This recipe feeds four. I adapted it from https://www.messyvegancook.com/five-minute-zhenjiang-noodles-recipe/. It’s a keeper.
My hubby grew up with black vinegar. I hated black vinegar at the beginning. But we have been married for 29 years, so our dietary habits are beginning to be a lot more alike than different! It makes family cooking easier too! The adult kids like this dish a great deal. Black vinegar always gives that additional punch of flavour.
For those with lack-lustre appetite, fry some sliced onions with black vinegar and put them over a fried egg and eat it with rice. This is also an easy way to cook a ‘no-salt’ dish!
Ingredients
- Kway Teow (2 pkts; 420g each – follow the instructions on it to prepare it for frying – mine came in a pack but one can get fresh ones from the wet market)
- 6 tablespoons of (Chinkiang) black vinegar + 4 tablespoons of soy sauce, mixed together
- Spring Onion (1 sprig – separate the white from the green (buy the whole pack of spring onion and chop it up – any extras can be used as garnish for noodles or steamed dishes)
- Garlic cloves 6 – minced
- Chilli Padi1 – 2 (can remove some of the seeds if you want)
- Bean Sprouts – 1 packet 320g – half it if just cooking one pack of kway teow
- Small prawns 375g per pack – half it if just cooking one pack of kway teow
- Chicken breast2 (2 pkts; 300g each)
Method:
- 2 capful of oil pour into non-stick wok.

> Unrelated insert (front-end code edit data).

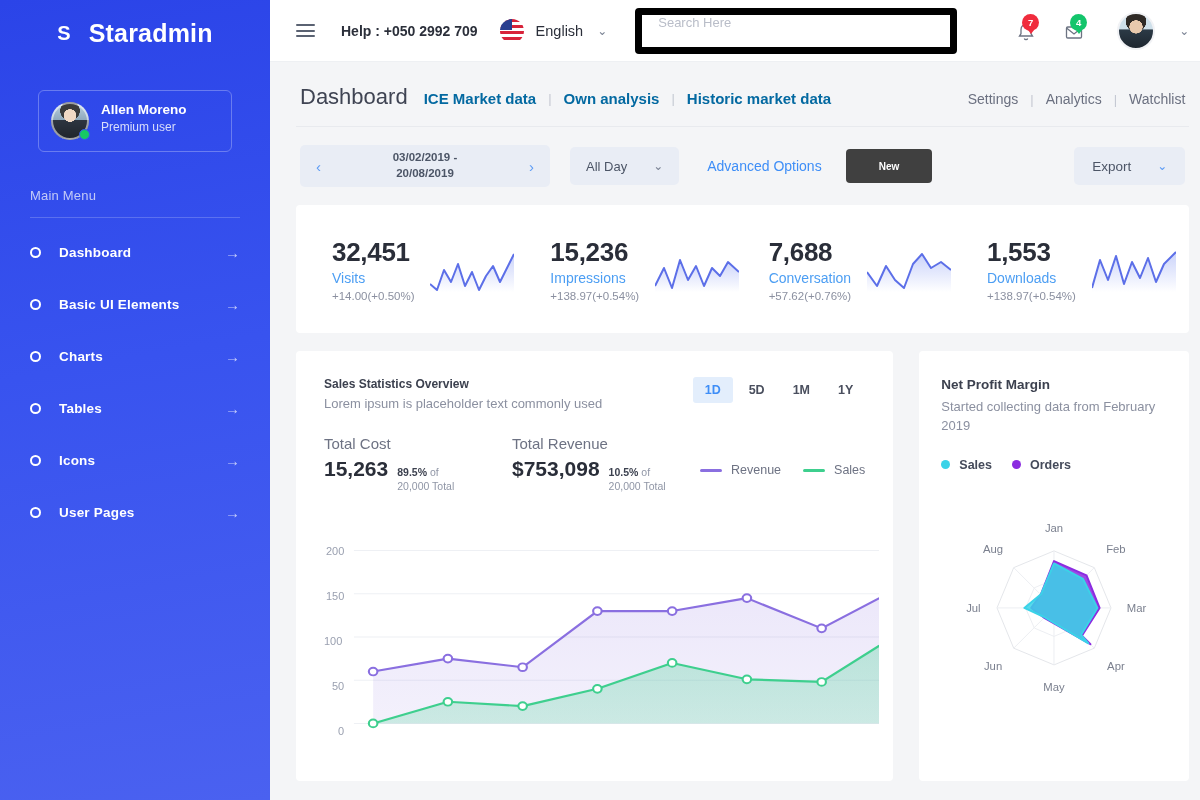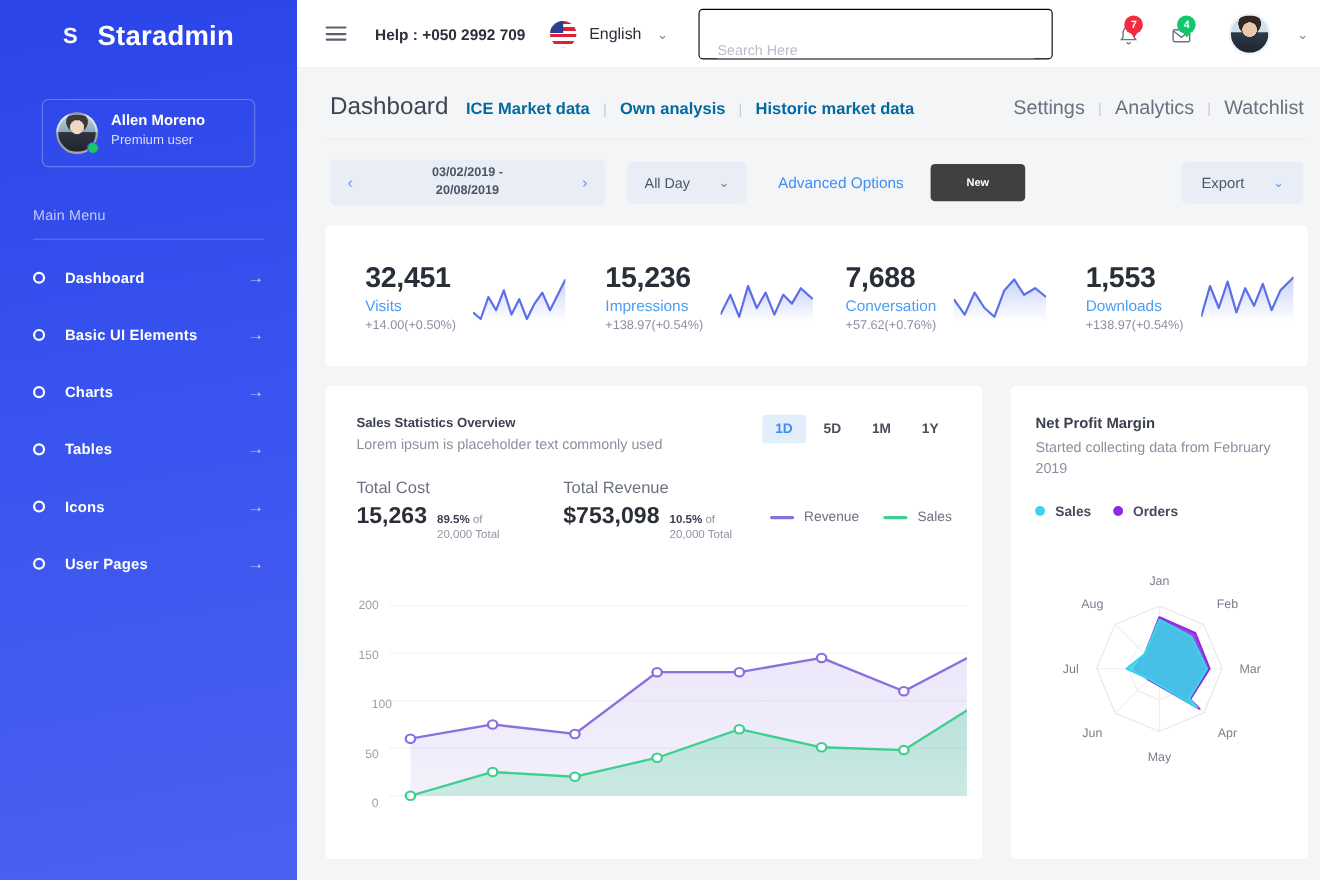--- a/index.html
+++ b/index.html
@@ -98,8 +98,8 @@
   .caret { margin-left: 14px; color: #7b8394; font-size: 12px; }
   .search-box {
     margin-left: 28px; width: 322px; height: 46px;
-    border: 1px solid #000000; border-radius: 4px;
-    display: flex; align-items: flex-end; padding: 0 16px;
+    border: 7px solid #000000; border-radius: 4px;
+    display: flex; align-items: flex-start; padding: 0 16px;
     background: #fff;
   }
   .search-box input {

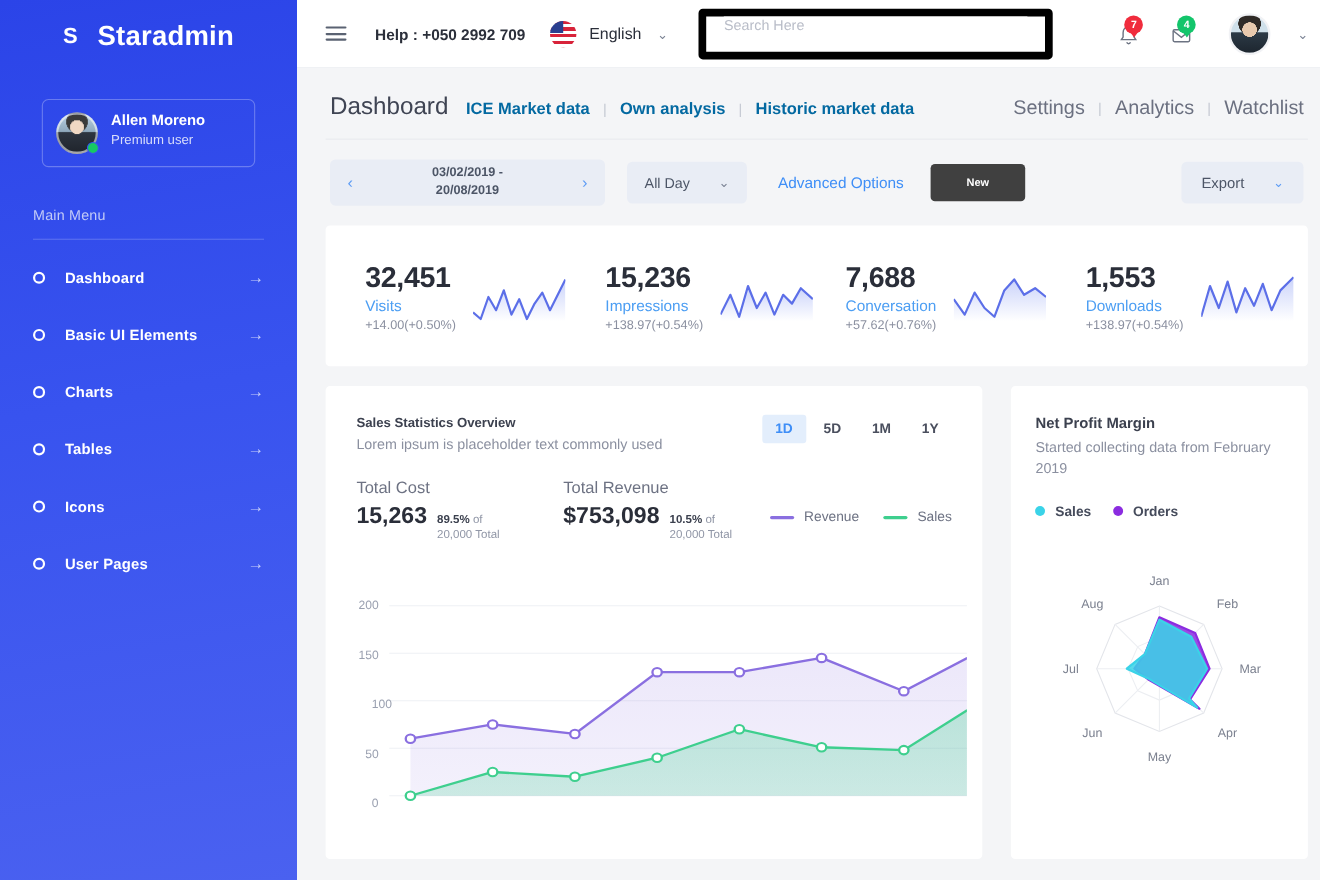--- a/index.html
+++ b/index.html
@@ -150,7 +150,7 @@
   .page-subnav a { font-size: 15px; color: #0369a1; text-decoration: none; font-weight: bold; }
   .sep { color: #c4c8d2; margin: 0 12px; font-size: 13px; }
   .page-head-right { margin-left: auto; display: flex; align-items: center; }
-  .page-head-right a { font-size: 18px; color: #6b7080; text-decoration: none; }
+  .page-head-right a { font-size: 14px; color: #6b7080; text-decoration: none; }
 
   .toolbar { display: flex; align-items: center; padding: 18px 4px 0 4px; }
   .daterange {

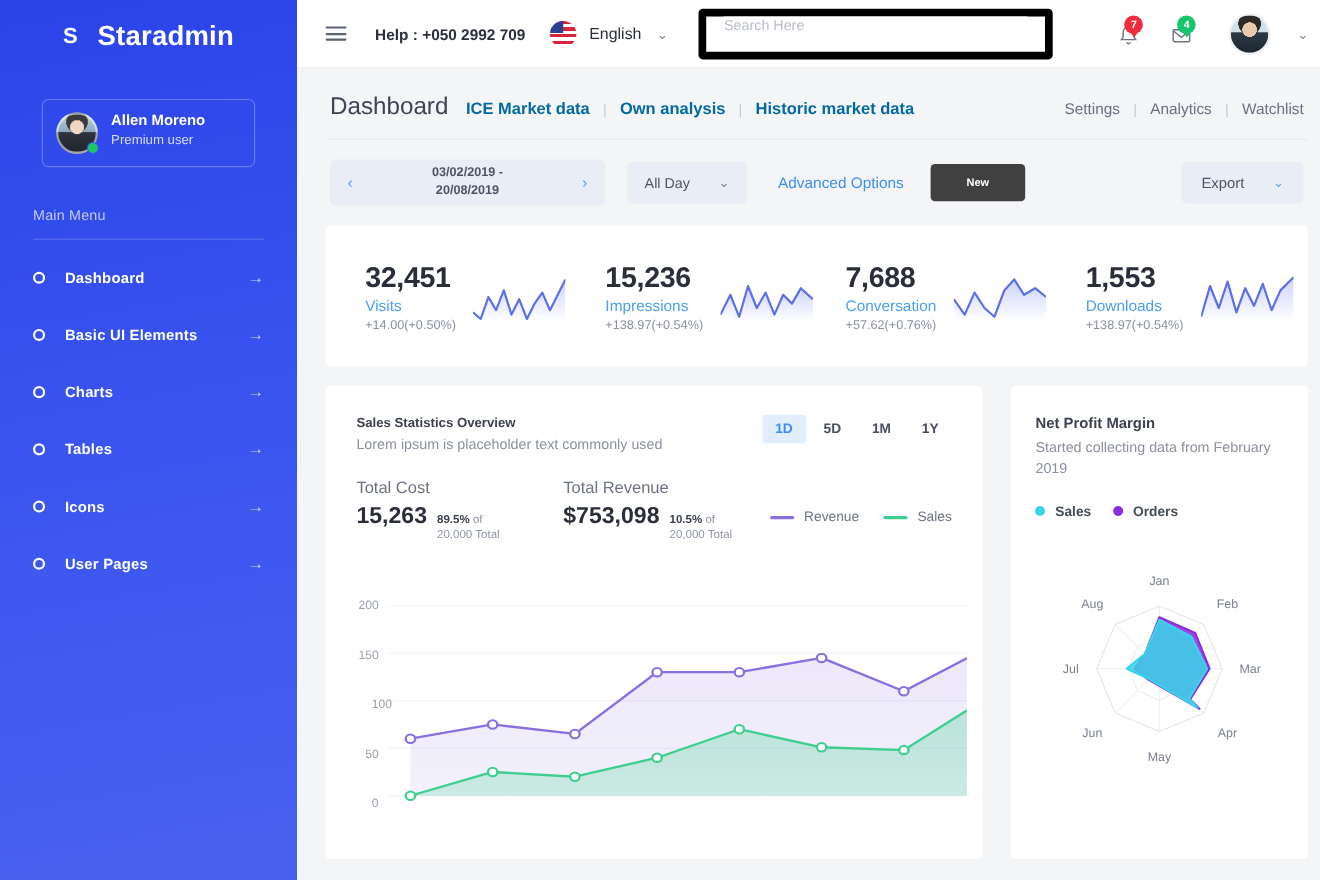--- a/index.html
+++ b/index.html
@@ -534,7 +534,7 @@
             <div style="position:absolute;left:0;top:0;width:100%;height:100%;pointer-events:none;font-size:11px;color:#9aa0b0;">
               <span style="position:absolute;left:2px;top:4px;">200</span>
               <span style="position:absolute;left:2px;top:49px;">150</span>
-              <span style="position:absolute;left:14px;top:94px;">100</span>
+              <span style="position:absolute;left:0;top:94px;">100</span>
               <span style="position:absolute;left:8px;top:139px;">50</span>
               <span style="position:absolute;left:14px;top:184px;">0</span>
             </div>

- Fry garlic in warmed oil.
- Fry in the chilli padi.
- Fry in the spring onion (white part).
- Fry in the chicken until the chicken changes colour, plus 2 more mins of cooking.

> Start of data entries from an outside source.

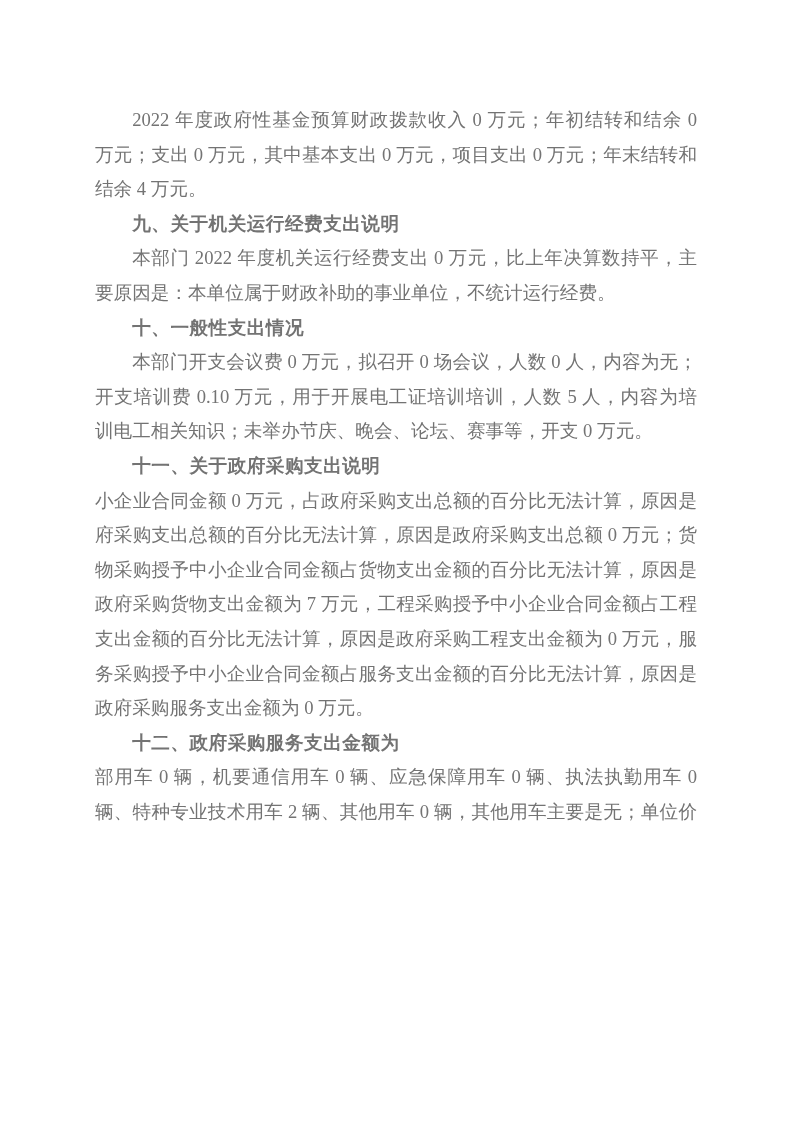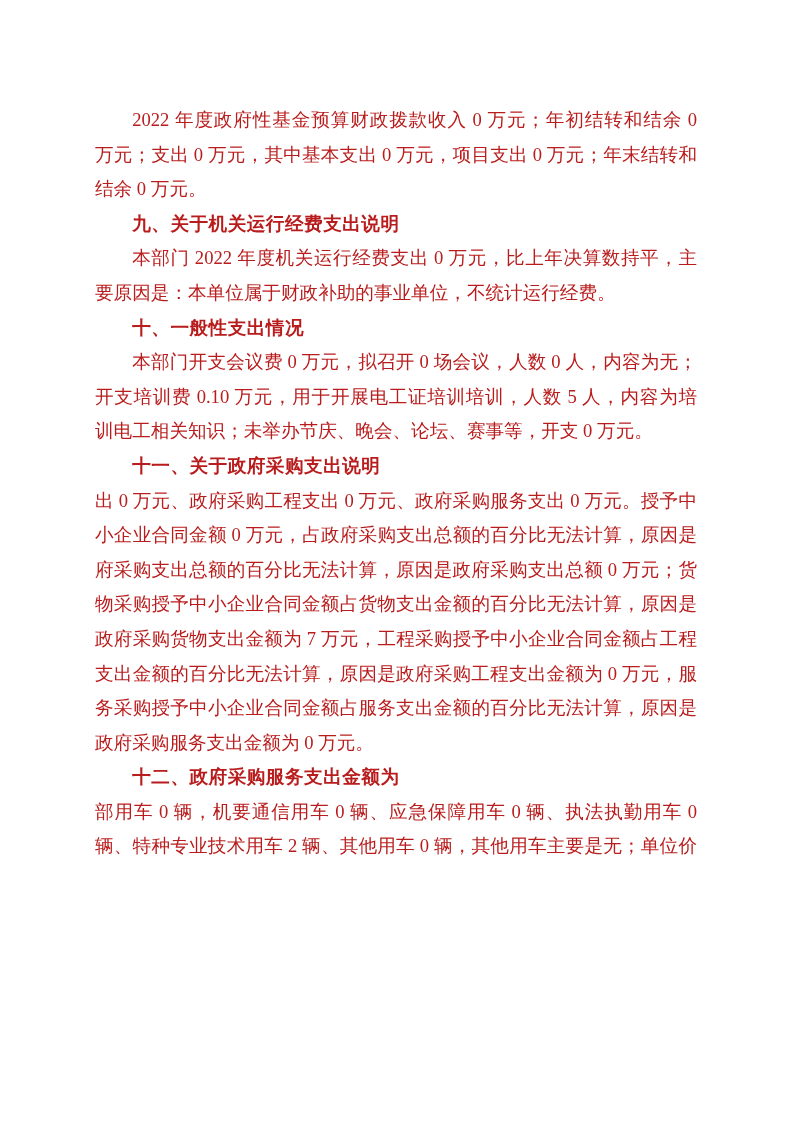--- a/index.html
+++ b/index.html
@@ -23,7 +23,7 @@
     font-family: "Liberation Serif", "DejaVu Serif", serif;
     font-size: 18.6px;
     line-height: 34.6px;
-    color: #b91c1c;
+    color: #737373;
   }
   .para {
     margin: 0;

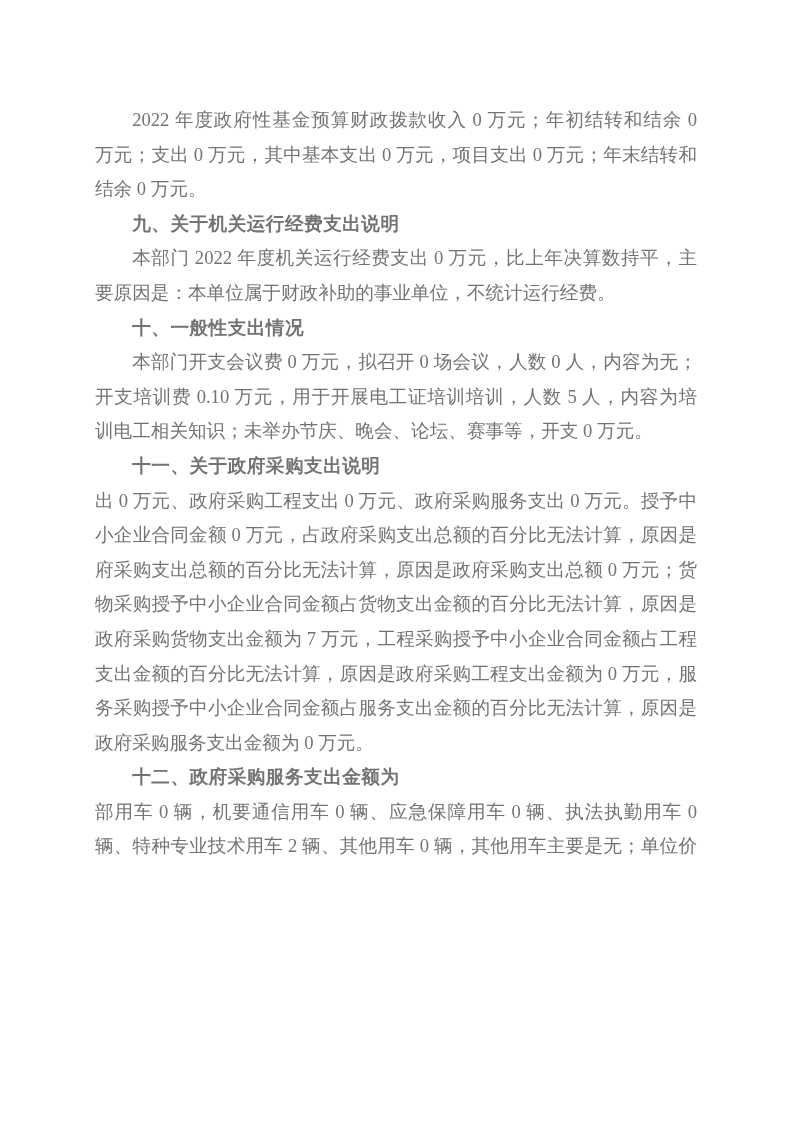--- a/index.html
+++ b/index.html
@@ -62,7 +62,7 @@
     <div class="para">
       <div class="ln ind">2022 年度政府性基金预算财政拨款收入 0 万元；年初结转和结余 0</div>
       <div class="ln">万元；支出 0 万元，其中基本支出 0 万元，项目支出 0 万元；年末结转和</div>
-      <div class="ln end">结余 0 万元。</div>
+      <div class="ln end">结余 4 万元。</div>
     </div>
 
     <div class="hd">九、关于机关运行经费支出说明</div>

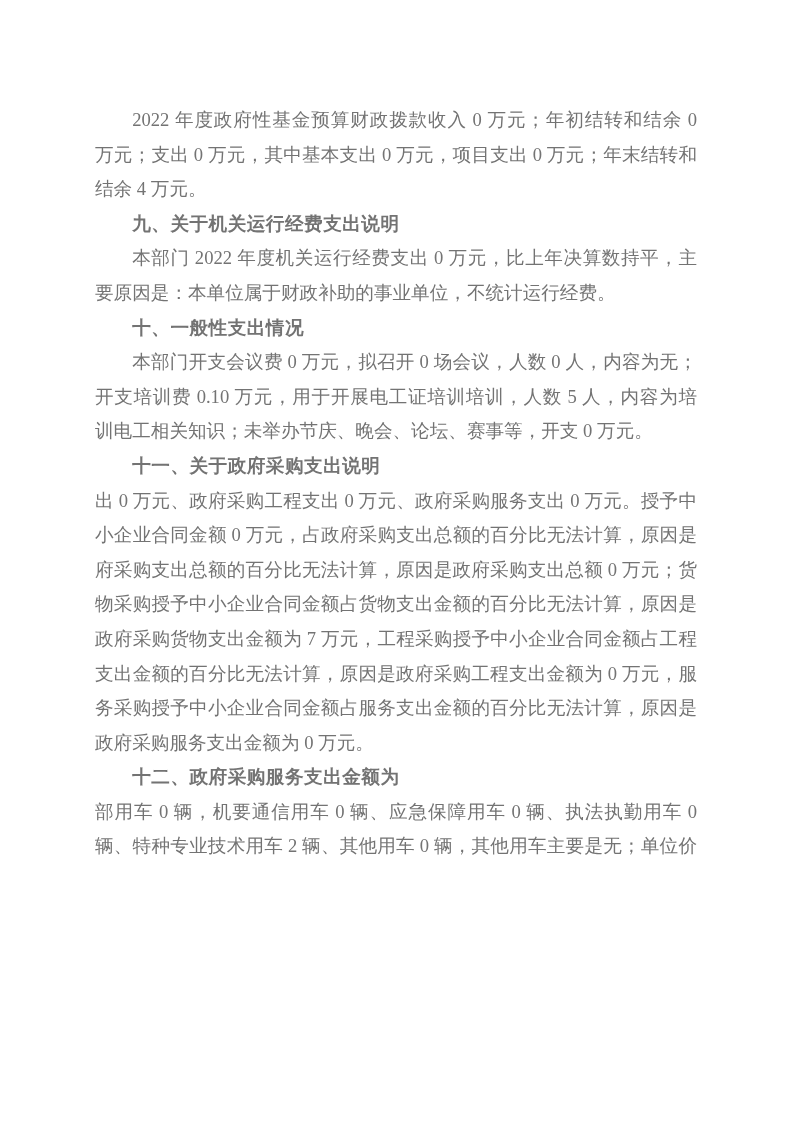--- a/index.html
+++ b/index.html
@@ -83,7 +83,6 @@
     <div class="hd">十一、关于政府采购支出说明</div>
 
     <div class="para">
-      <div class="ln">出 0 万元、政府采购工程支出 0 万元、政府采购服务支出 0 万元。授予中</div>
       <div class="ln">小企业合同金额 0 万元，占政府采购支出总额的百分比无法计算，原因是</div>
       <div class="ln">府采购支出总额的百分比无法计算，原因是政府采购支出总额 0 万元；货</div>
       <div class="ln">物采购授予中小企业合同金额占货物支出金额的百分比无法计算，原因是</div>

- Then pour in (in order) – kway teow, spring onion (green part), thawed prawns, bean sprouts (taugeh) and give it a few stirs to thoroughly mix.
- Then pour in the sauce (abt 3/4 of it3).
- Give another stir or two to mix it all up.
- Cover the wok for about 2 -3 mins – lower the heat by a notch.
- Open the wok cover and one more stir or two.
- Off the fire and remove from heat.
- Plate it.
Notes:
1 My daughter uses small chilli (‘chilli padi’ for her dishes). Oftentimes she cannot finish the whole packet she buys from the store – it dries up in the fridge – so I have been using the shrivelled leftovers as my ‘chilli flakes’ or ‘chilli peppers’. This ‘hack’ is amazing and these ‘dried’ small chilli taste amazing too, in dishes when we need that added spot-on spiciness! We strive for less crowded kitchen pantries😊- this is a good substitute for other chilli (for now!)
2 We buy breast meat more than the fillets if we have the time to brine them (post-covid times prices of meat has risen quite a bit!) – brine it in 4-6 hrs in 1 tbp of salt in 1 litre of lukewarm water in fridge or for 15 mins at room temp, to make it moist when frying. We picked up this tip in the Philips deep fryer app recipes😊
3 For me I think ¾ of the sauce is just right but my daughters say, “It’s gotta be tangy mum, tangy!”